Un citoyen français est actuellement privé de liberté au Sénégal après avoir été interpellé le 14 février dernier. Selon des informations diplomatiques, les motifs de son arrestation incluent des « actes contre-nature », mais aussi des accusations d’association de malfaiteurs, de blanchiment de capitaux et de tentative de transmission du VIH. Cette interpellation s’inscrit dans un contexte de multiplication des procédures judiciaires de ce type dans le pays.

L’ambassade de France à Dakar suit ce dossier avec une attention particulière. Dans le cadre de la protection consulaire, notre compatriote a déjà pu recevoir quatre visites des services diplomatiques. En parallèle, le ministère de l’Europe et des Affaires étrangères maintient un lien étroit avec la famille du détenu pour assurer un suivi constant de l’affaire.

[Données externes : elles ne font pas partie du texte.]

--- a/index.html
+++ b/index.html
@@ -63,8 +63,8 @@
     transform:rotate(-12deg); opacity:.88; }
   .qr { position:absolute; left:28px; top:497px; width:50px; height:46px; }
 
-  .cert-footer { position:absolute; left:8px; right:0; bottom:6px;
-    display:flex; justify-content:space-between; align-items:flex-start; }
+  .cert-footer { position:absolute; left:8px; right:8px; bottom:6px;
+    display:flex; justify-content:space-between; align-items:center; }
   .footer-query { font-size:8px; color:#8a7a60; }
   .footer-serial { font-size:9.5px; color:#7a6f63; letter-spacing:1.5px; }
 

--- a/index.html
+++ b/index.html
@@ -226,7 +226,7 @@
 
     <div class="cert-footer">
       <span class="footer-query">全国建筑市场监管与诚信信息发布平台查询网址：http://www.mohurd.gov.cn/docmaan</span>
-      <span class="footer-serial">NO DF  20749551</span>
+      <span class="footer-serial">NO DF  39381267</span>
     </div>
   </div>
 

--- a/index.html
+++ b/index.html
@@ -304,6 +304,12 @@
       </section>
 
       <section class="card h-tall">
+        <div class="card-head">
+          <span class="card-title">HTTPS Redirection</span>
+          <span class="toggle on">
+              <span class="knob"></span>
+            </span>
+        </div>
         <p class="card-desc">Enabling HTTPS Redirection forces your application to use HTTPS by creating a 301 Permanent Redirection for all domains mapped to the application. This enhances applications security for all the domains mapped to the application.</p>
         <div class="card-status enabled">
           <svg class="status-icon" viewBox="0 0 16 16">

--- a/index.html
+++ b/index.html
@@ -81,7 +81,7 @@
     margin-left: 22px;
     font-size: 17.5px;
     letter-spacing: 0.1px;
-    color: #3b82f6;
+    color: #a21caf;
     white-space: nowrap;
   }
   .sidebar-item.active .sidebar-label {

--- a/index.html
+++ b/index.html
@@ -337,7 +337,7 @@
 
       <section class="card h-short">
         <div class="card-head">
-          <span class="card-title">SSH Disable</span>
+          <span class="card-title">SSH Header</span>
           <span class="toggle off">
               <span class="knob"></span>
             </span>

Un durcissement législatif marqué contre l’homosexualité
Cette arrestation intervient alors que le Sénégal a récemment renforcé son arsenal répressif. Depuis le 31 mars, une nouvelle législation punit plus sévèrement les « actes contre-nature », doublant les peines de prison encourues. Désormais, les individus suspectés risquent entre cinq et dix ans d’incarcération, ainsi que des amendes comprises entre 3 000 et 15 000 euros.
Ce projet de loi a été porté par le Premier ministre Ousmane Sonko, qui avait exprimé dès février sa volonté de définir plus strictement ces actes au regard de la loi sénégalaise. Depuis l’entrée en vigueur de ces mesures, de nombreuses interpellations sont rapportées de manière régulière sur l’ensemble du territoire.
Volker Türk, Haut-Commissaire des Nations Unies aux droits de l’homme, a qualifié ces dispositions de « profondément préoccupantes », estimant qu’elles bafouent les droits humains fondamentaux.
La France a tenu à rappeler son engagement pour le respect universel des Droits de l’Homme et son combat pour la dépénalisation de l’homosexualité à l’échelle mondiale. Paris réaffirme son soutien aux personnes victimes de discriminations fondées sur l’orientation sexuelle et l’identité de genre, particulièrement là où de nouvelles lois mettent en péril leurs droits et leur sécurité.